### EXERCISE
Where the data below has the string "Case", return the whole line.

### EXERCISE DATA
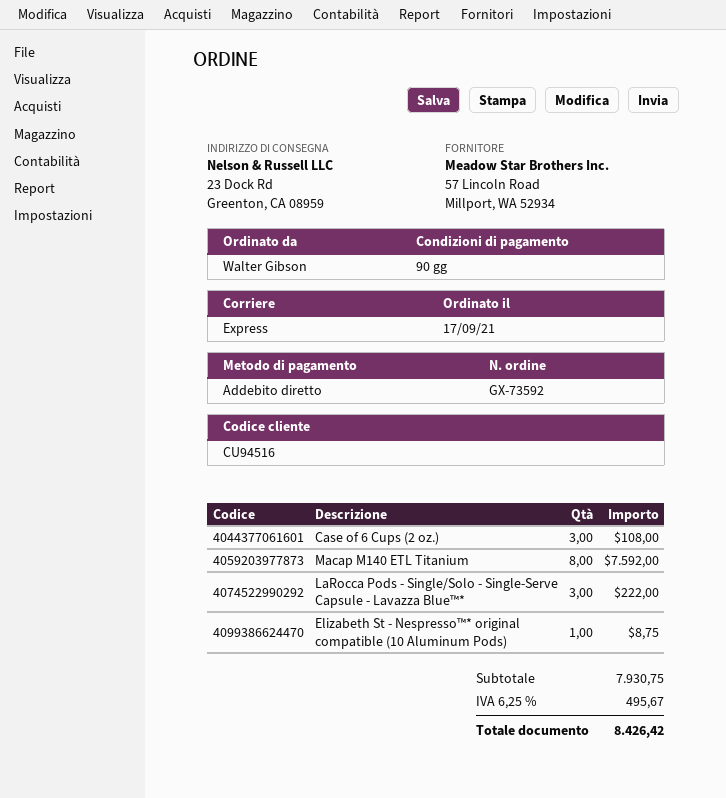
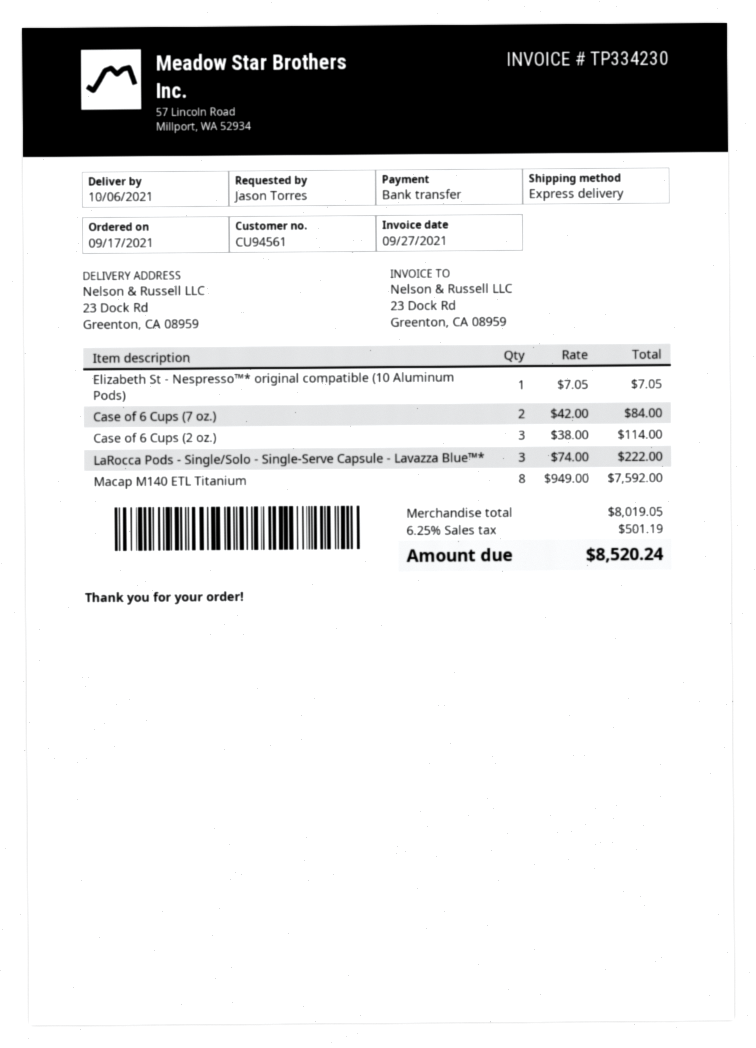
customer number: CU94516 -> CU94561
ordered by: Walter Gibson -> Jason Torres
payment method: direct debit -> bank transfer
Case of 6 Cups (2 oz.): 3 for 108.00 -> 3 for 114.00
Elizabeth St - Nespresso™* original compatible (10 Aluminum Pods): 1 for 8.75 -> 1 for 7.05
Case of 6 Cups (7 oz.): none -> 2 for 84.00
subtotal: 7930.75 -> 8019.05
tax: 6.25% = 495.67 -> 6.25% = 501.19
total: 8426.42 -> 8520.24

### COMPLETED EXERCISE
Case of 6 Cups (2 oz.): 3 for 108.00 -> 3 for 114.00
Case of 6 Cups (7 oz.): none -> 2 for 84.00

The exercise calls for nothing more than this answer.